## [SUPPLIED MATERIAL]
::::

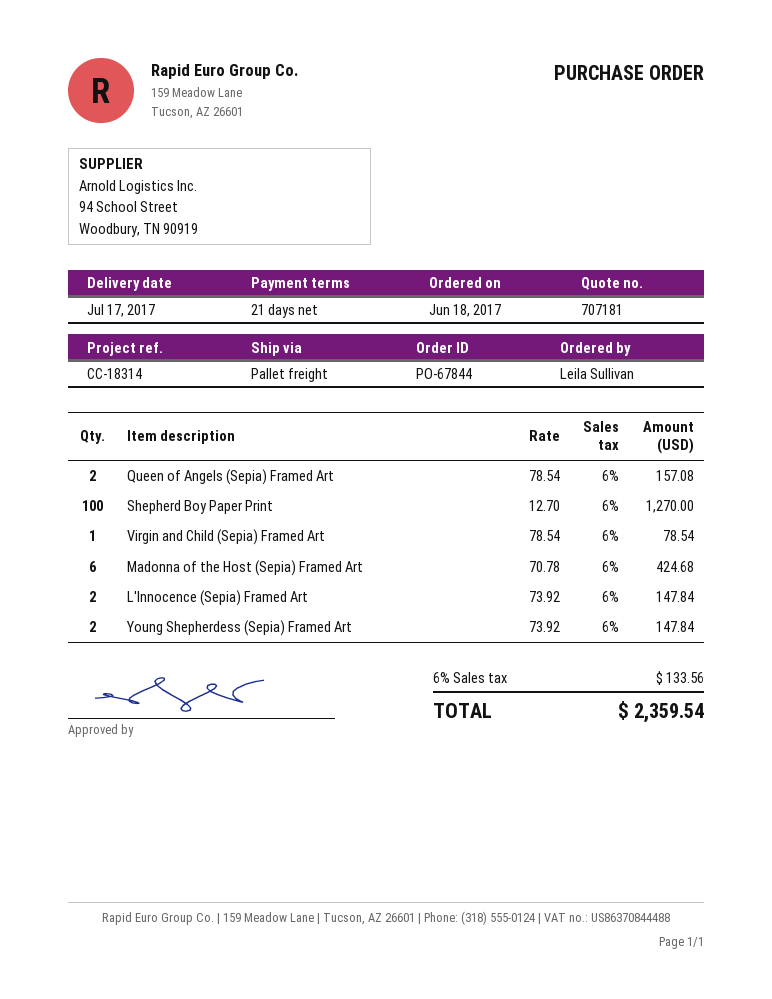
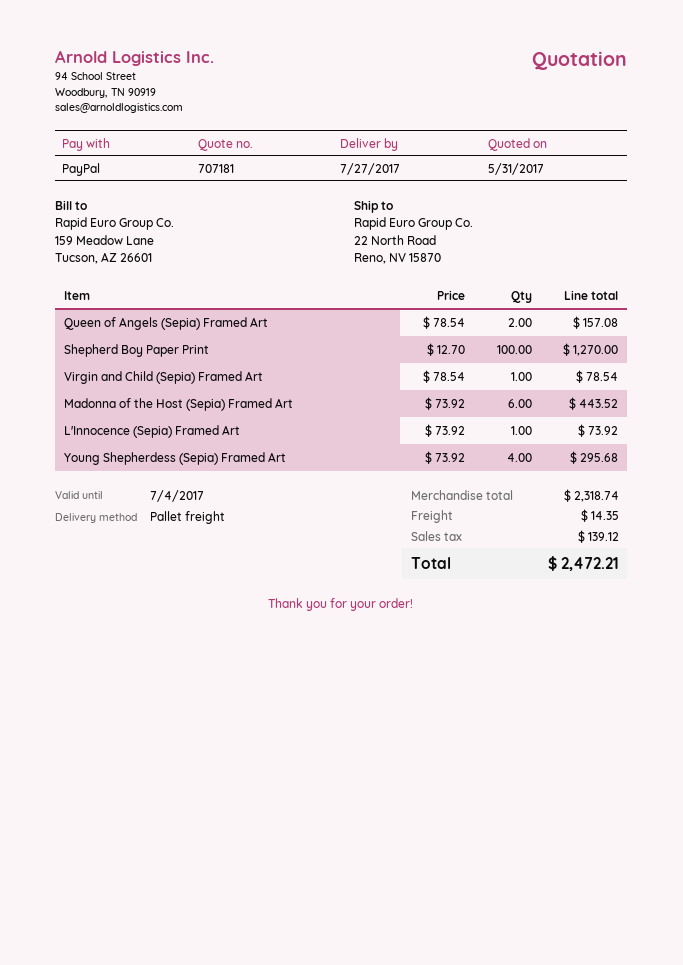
delivery date: 2017-07-17 -> 2017-07-27
Madonna of the Host (Sepia) Framed Art: 6 x 70.78 = 424.68 -> 6 x 73.92 = 443.52
L'Innocence (Sepia) Framed Art: 2 x 73.92 = 147.84 -> 1 x 73.92 = 73.92
Young Shepherdess (Sepia) Framed Art: 2 x 73.92 = 147.84 -> 4 x 73.92 = 295.68
shipping: none -> 14.35
tax: 133.56 -> 139.12
total: 2359.54 -> 2472.21

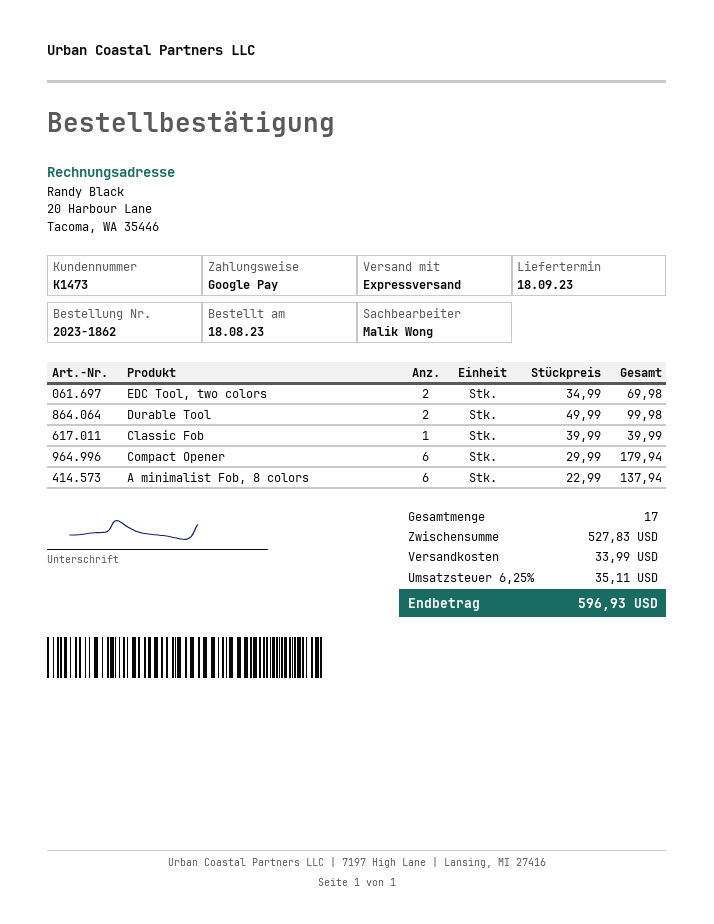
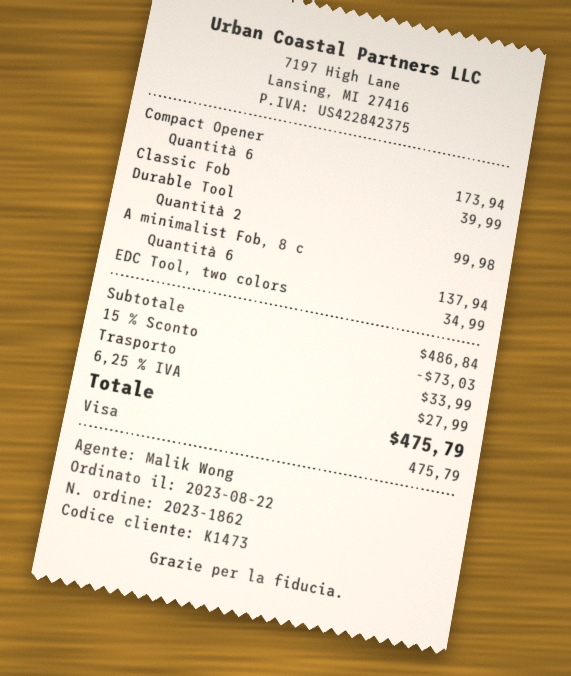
order date: 2023-08-18 -> 2023-08-22
payment method: Google Pay -> Visa
EDC Tool, two colors: 2 for 69.98 -> 1 for 34.99
Compact Opener: 6 for 179.94 -> 6 for 173.94
subtotal: 527.83 -> 486.84
discount: none -> 15% = 73.03
tax: 6.25% = 35.11 -> 6.25% = 27.99
total: 596.93 -> 475.79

::::

## [YOUR TASK]
Each entry above is to be duplicated exactly, and its pictures omitted.

## [SOLUTION TO THE EXERCISE]
delivery date: 2017-07-17 -> 2017-07-27
Madonna of the Host (Sepia) Framed Art: 6 x 70.78 = 424.68 -> 6 x 73.92 = 443.52
L'Innocence (Sepia) Framed Art: 2 x 73.92 = 147.84 -> 1 x 73.92 = 73.92
Young Shepherdess (Sepia) Framed Art: 2 x 73.92 = 147.84 -> 4 x 73.92 = 295.68
shipping: none -> 14.35
tax: 133.56 -> 139.12
total: 2359.54 -> 2472.21

order date: 2023-08-18 -> 2023-08-22
payment method: Google Pay -> Visa
EDC Tool, two colors: 2 for 69.98 -> 1 for 34.99
Compact Opener: 6 for 179.94 -> 6 for 173.94
subtotal: 527.83 -> 486.84
discount: none -> 15% = 73.03
tax: 6.25% = 35.11 -> 6.25% = 27.99
total: 596.93 -> 475.79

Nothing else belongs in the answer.